A veteran TV maker just got a notable refresh as it enters the age of connected devices. Xiaomi, the Beijing-based firm best known for budget smartphones, has bought 65.2 million shares, or 0.48 percent, of Chinese home appliance maker TCL, said TCL in a statement to the Shenzhen Stock Exchange on Sunday.

Shares of TCL, the world’s third-largest LCD TV manufacturer, jumped nearly 4 percent in morning trading on Monday, giving the company a market cap of $36 billion.

The financial gesture deepens an existing alliance between the duo. On December 29, the companies signed a strategic partnership that would see them collaborate on various fronts, including R&D in integrating smart devices with “core, high-end, and basic” electronic parts. To put in layman’s terms, the joint effort focuses on chips and will make it easier for TCL devices to incorporate into Xiaomi’s operating system, where an expanding universe of third-party gadgets reside. The partners may also make co-investments in the hardware field.

The tie-up provides “tremendous help” for Xiaomi as it ups the ante in home appliances, wrote Xiaomi founder and CEO Lei Jun on Weibo, China’s closest answer to Twitter, in a reply to TCL’s CEO Li Dongsheng. During the third quarter of 2018, smart TVs helped drive revenue growth for Xiaomi’s non-smartphone hardware segment, shows the company’s financial results.

“[Our partnership] helps facilitate the transformation and upgrade of China’s manufacturing industry,” wrote Li, whose company started in 1981 as a cassette manufacturer.

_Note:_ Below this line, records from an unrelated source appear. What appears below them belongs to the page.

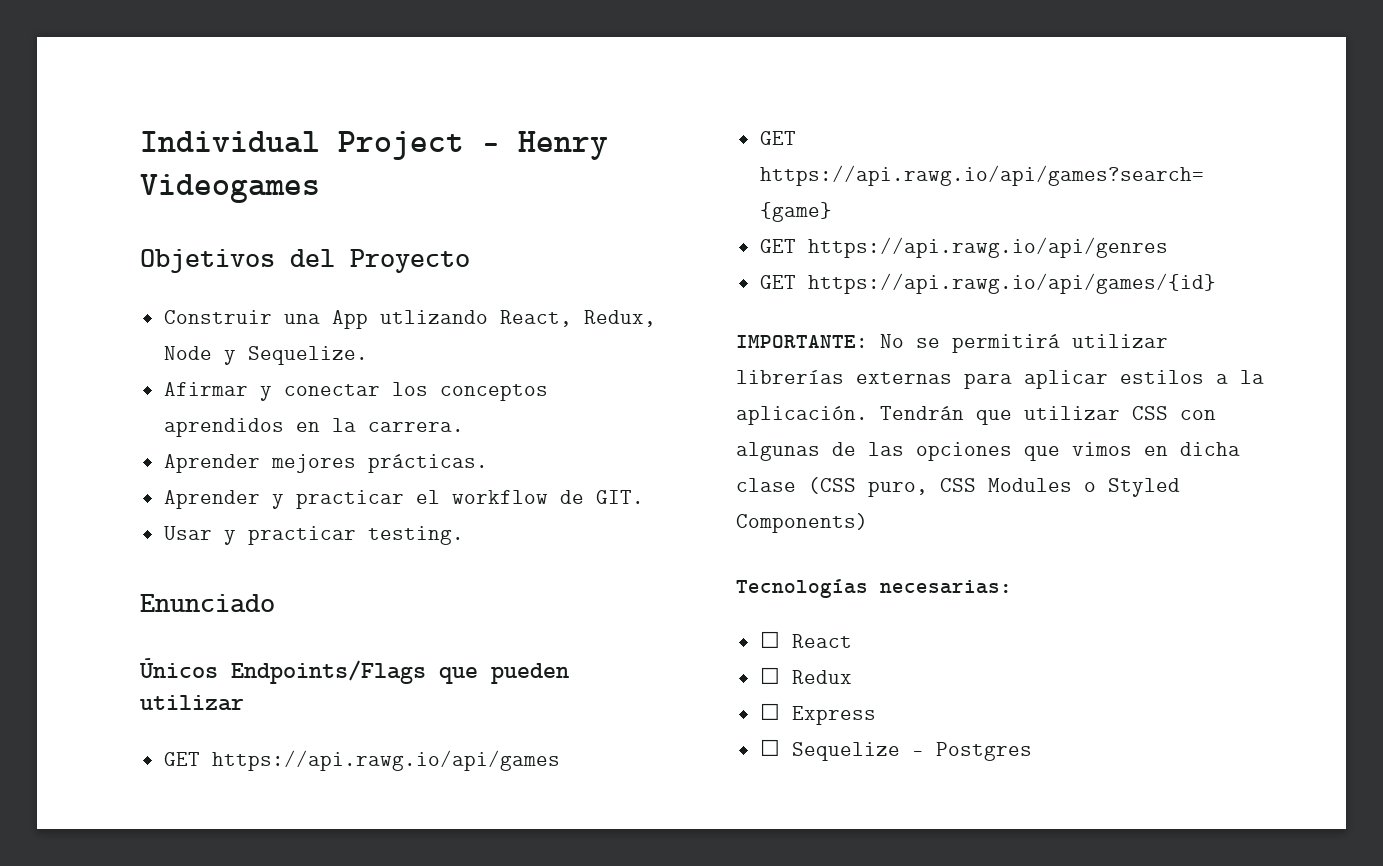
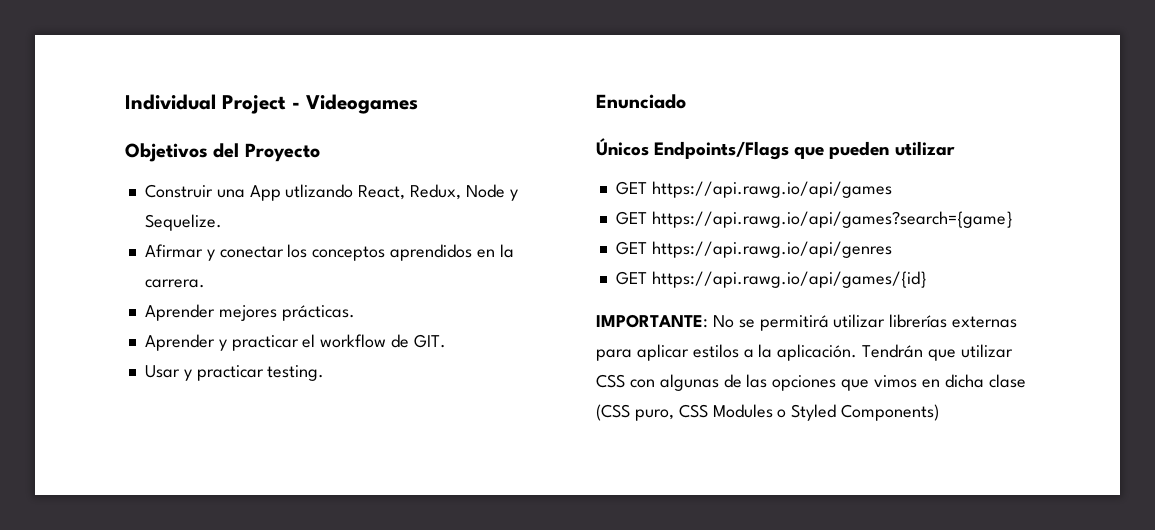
[518,131,608,160] Henry -> (300, 105) none
[736,579,1012,598] [759,631,852,648] [759,667,852,684] [759,703,876,725] [759,739,1032,761] // Tecnologías necesarias: // ☐ React // ☐ Redux // ☐ Express // ☐ Sequelize - Postgres -> (940, 412) none

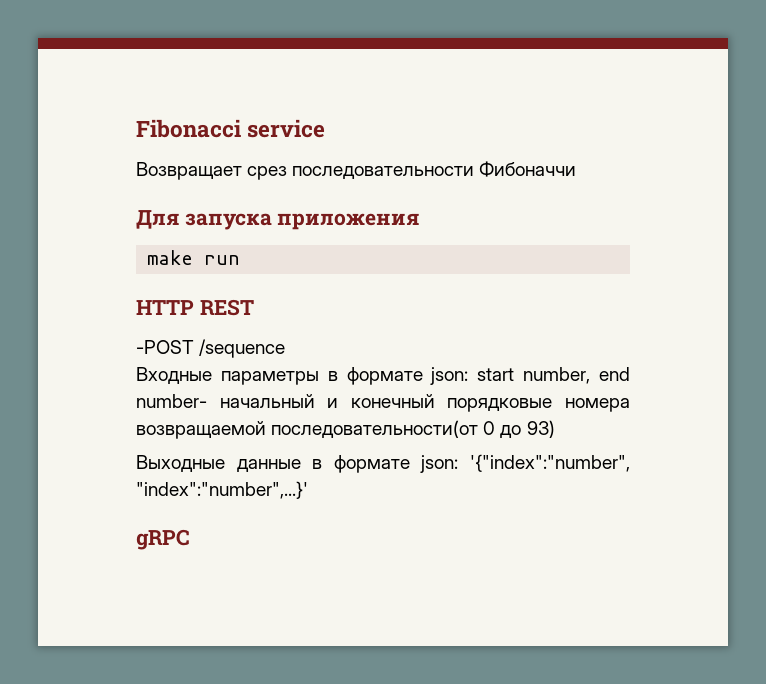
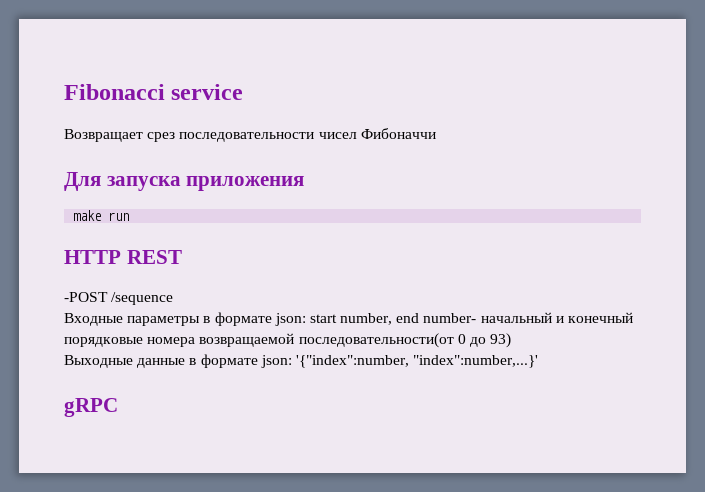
(475, 172) none -> [318,132,357,139] чисел
[470,454,630,472] [136,481,308,499] '{"index":"number", "index":"number",...}' -> [295,355,539,368] '{"index":number, "index":number,...}'

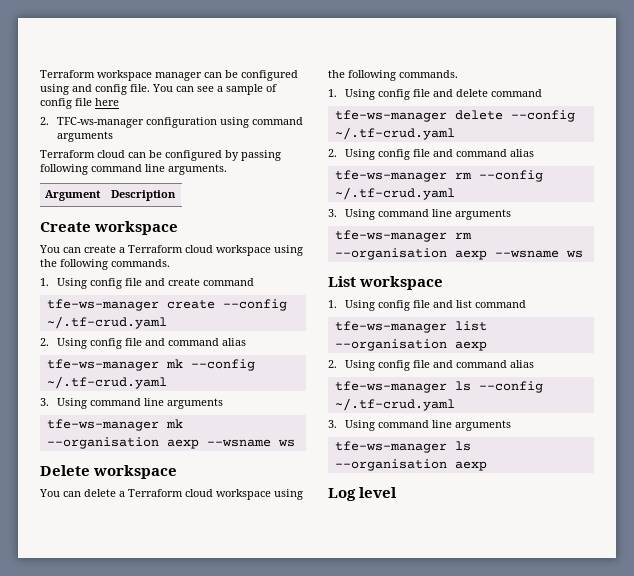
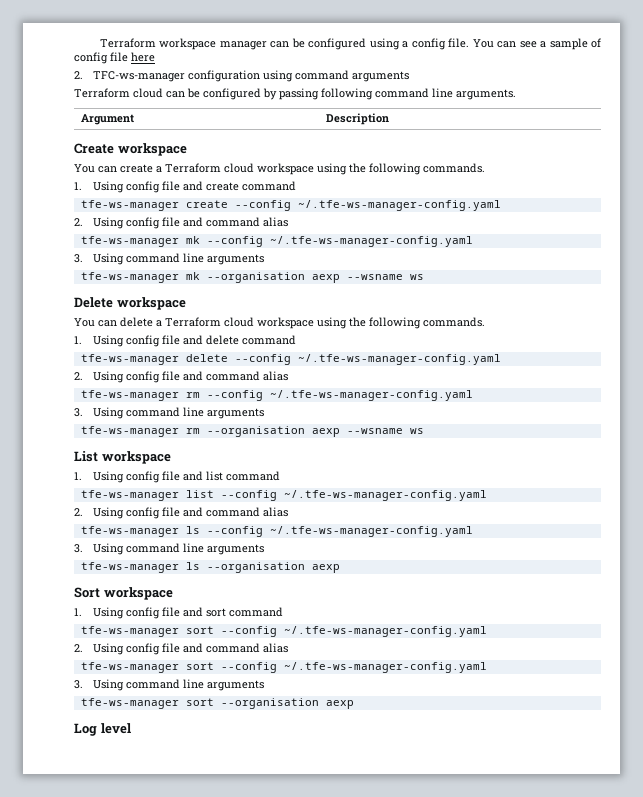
[72,84,92,92] and -> [402,41,409,48] a
[46,316,167,329] ~/.tf-crud.yaml -> [297,200,501,211] ~/.tfe-ws-manager-config.yaml
[46,376,167,389] ~/.tf-crud.yaml -> [269,236,473,247] ~/.tfe-ws-manager-config.yaml
[334,127,455,140] ~/.tf-crud.yaml -> [297,354,501,365] ~/.tfe-ws-manager-config.yaml
[334,187,455,200] ~/.tf-crud.yaml -> [269,390,473,401] ~/.tfe-ws-manager-config.yaml
[334,339,487,351] --organisation aexp -> [220,490,487,501] --config ~/.tfe-ws-manager-config.yaml
[334,398,455,411] ~/.tf-crud.yaml -> [269,526,473,537] ~/.tfe-ws-manager-config.yaml
(487, 466) none -> [74,587,173,600] [74,607,283,619] [80,626,487,637] [74,643,288,655] [80,662,487,673] [74,679,264,691] [80,698,354,709] // Sort workspace // 1. Using config file and sort command // tfe-ws-manager sort --config ~/.tfe-ws-manager-config.yaml // 2. Using config file and command alias // tfe-ws-manager sort --config ~/.tfe-ws-manager-config.yaml // 3. Using command line arguments // tfe-ws-manager sort --organisation aexp

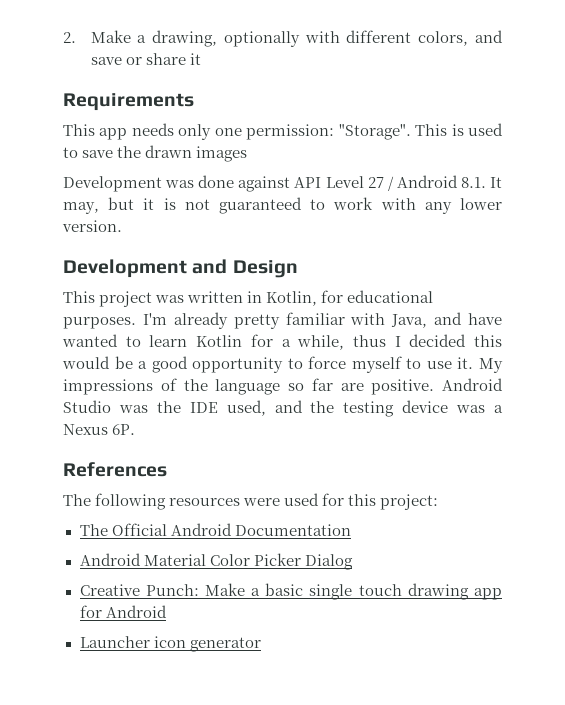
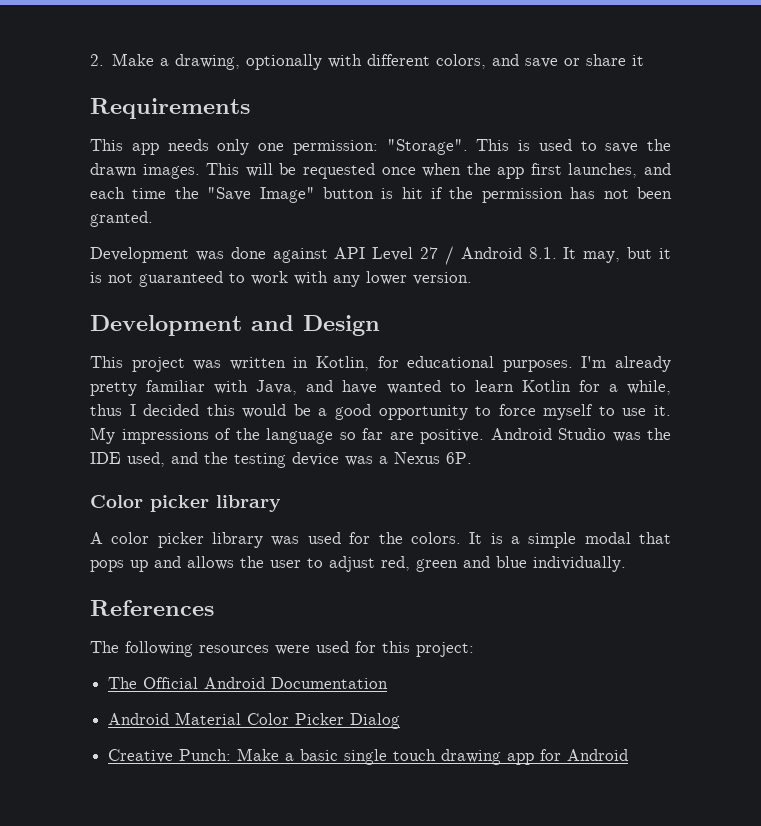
[196,146,248,162] images -> [142,163,671,179] [90,187,672,203] [90,211,153,227] images. This will be requested once when the app first launches, and each time the "Save Image" button is hit if the permission has not been granted.
(136, 429) none -> [90,495,281,512] [90,532,671,548] [90,556,626,572] // Color picker library // A color picker library was used for the colors. It is a simple modal that pops up and allows the user to adjust red, green and blue individually.
[79,636,261,652] // Launcher icon generator -> (629, 755) none

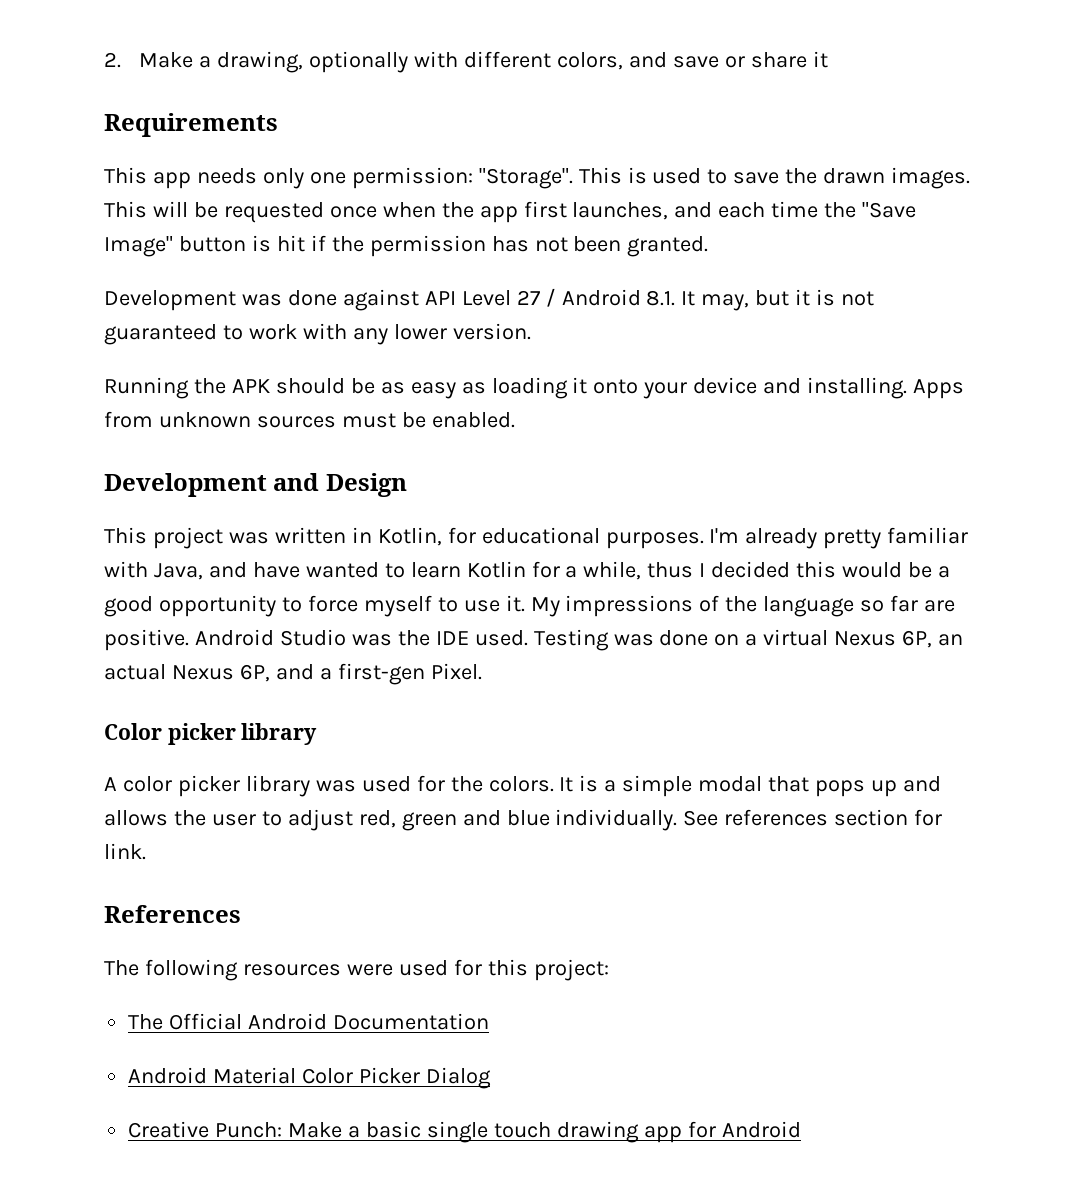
(472, 278) none -> [104,377,965,399] [104,411,515,428] // Running the APK should be as easy as loading it onto your device and installing. Apps from unknown sources must be enabled.
[127,452,472,468] used, and the testing device was a Nexus 6P. -> [474,629,964,651] [104,663,482,685] used. Testing was done on a virtual Nexus 6P, an actual Nexus 6P, and a first-gen Pixel.
(626, 564) none -> [683,809,943,826] [104,843,146,860] See references section for link.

Xiaomi has long been keen to team up with manufacturers to make its own branded devices instead of producing them itself. By early 2018, Xiaomi reached nearly 100 such partners, many of which Xiaomi had invested in to harness bargaining power in the supply chain, from what a smartphone should look like to how much it’s priced at. Xiaomi’s retail stores — available online and in physical manifestations — have also opened doors to third-party brands in an effort to broaden product selection.

Xiaomi’s close ties with its ecosystem partners result in an inventory of affordable products rivaling the likes of Fitbit and Apple. During the third quarter of 2018, Xiaomi topped the global chart by shipping 6.9 million units of wearables. Apple and Fitbit came in second and third with 4.2 million units and 3.5 million units, respectively, according to market research firm IDC.

Xiaomi derives most of its revenues from smartphones, though Lei Jun has long envisioned a future in which internet services will be the firm’s main force. This segment, which Xiaomi has marketed as its key financial differentiator against other phone brands, includes sales from mobile games, internet finance, paid content among a slew of services available through Xiaomi’s connected devices.